Bromford helped me deal with talking to energy companies, managing my money and my mental health. It makes such a difference having someone to help you through everyday life. Slowly my confidence grew. I started to receive counselling which was the hardest thing in my life so far but it was so good to talk about the issues I’d carried for years and finally put them to rest. I found in order to fix yourself you have to take yourself apart.
Bromford supported me with this and encouraged me to think about getting back into work. Then a friend suggested volunteering up Dunstable Downs, a place I’ve always loved. I started volunteering for just one day a week but what a difference it made to my life. I had a purpose again and I am now looking to retrain as a landscape gardener.

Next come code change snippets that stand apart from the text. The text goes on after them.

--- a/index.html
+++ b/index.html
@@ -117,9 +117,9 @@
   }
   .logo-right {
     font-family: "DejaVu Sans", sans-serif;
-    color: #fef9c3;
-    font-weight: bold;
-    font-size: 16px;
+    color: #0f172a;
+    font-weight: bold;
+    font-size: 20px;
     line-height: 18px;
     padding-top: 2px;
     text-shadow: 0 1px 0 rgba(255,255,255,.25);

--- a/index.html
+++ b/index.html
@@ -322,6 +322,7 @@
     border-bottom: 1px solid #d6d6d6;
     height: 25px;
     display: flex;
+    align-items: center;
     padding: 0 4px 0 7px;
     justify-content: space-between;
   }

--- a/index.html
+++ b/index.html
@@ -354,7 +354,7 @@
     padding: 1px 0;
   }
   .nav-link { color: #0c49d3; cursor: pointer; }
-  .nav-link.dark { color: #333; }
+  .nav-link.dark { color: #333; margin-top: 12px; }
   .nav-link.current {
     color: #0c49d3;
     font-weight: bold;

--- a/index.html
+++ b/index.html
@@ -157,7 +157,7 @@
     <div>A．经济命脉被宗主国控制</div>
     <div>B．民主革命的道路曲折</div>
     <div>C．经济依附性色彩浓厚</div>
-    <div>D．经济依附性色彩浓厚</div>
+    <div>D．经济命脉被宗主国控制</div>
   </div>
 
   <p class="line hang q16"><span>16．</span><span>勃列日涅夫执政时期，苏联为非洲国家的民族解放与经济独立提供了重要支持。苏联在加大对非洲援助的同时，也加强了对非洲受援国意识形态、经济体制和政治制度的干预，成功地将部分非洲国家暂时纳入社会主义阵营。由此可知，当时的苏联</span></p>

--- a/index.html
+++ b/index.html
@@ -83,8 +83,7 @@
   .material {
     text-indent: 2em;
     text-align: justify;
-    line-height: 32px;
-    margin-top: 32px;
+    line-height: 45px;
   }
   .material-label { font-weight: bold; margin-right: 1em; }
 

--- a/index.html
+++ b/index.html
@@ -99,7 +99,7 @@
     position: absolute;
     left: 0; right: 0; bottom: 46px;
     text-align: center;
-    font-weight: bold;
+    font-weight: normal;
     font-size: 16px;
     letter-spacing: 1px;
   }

I really wouldn’t be here today if it wasn’t for the support from James Kingham, Addaction, Bromford Support, the Counselling Service, National Trust and my new partner. I want to thank each of you for helping me to smile again and putting sunshine back in my life.”
Since writing this, Jess is now looking to set up a project: ‘I love fresh air’ for people with depression, drug and alcohol addictions, the elderly and disabled. She said: “It has helped me so much to be outside so I want to encourage others to get out, even just to a local park or take a walk.”